GOAL OF THE EXERCISE: The expected output is each line below containing "hors", copied in full.

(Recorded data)

********

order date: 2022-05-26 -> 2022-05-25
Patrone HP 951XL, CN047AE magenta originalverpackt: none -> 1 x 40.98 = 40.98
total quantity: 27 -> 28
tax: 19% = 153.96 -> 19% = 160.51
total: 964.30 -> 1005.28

********

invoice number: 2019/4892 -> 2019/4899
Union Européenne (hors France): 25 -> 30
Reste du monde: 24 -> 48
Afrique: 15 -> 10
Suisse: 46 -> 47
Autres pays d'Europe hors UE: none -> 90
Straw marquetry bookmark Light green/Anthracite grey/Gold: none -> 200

********

OUTPUT FOR THIS EXERCISE:
Union Européenne (hors France): 25 -> 30
Autres pays d'Europe hors UE: none -> 90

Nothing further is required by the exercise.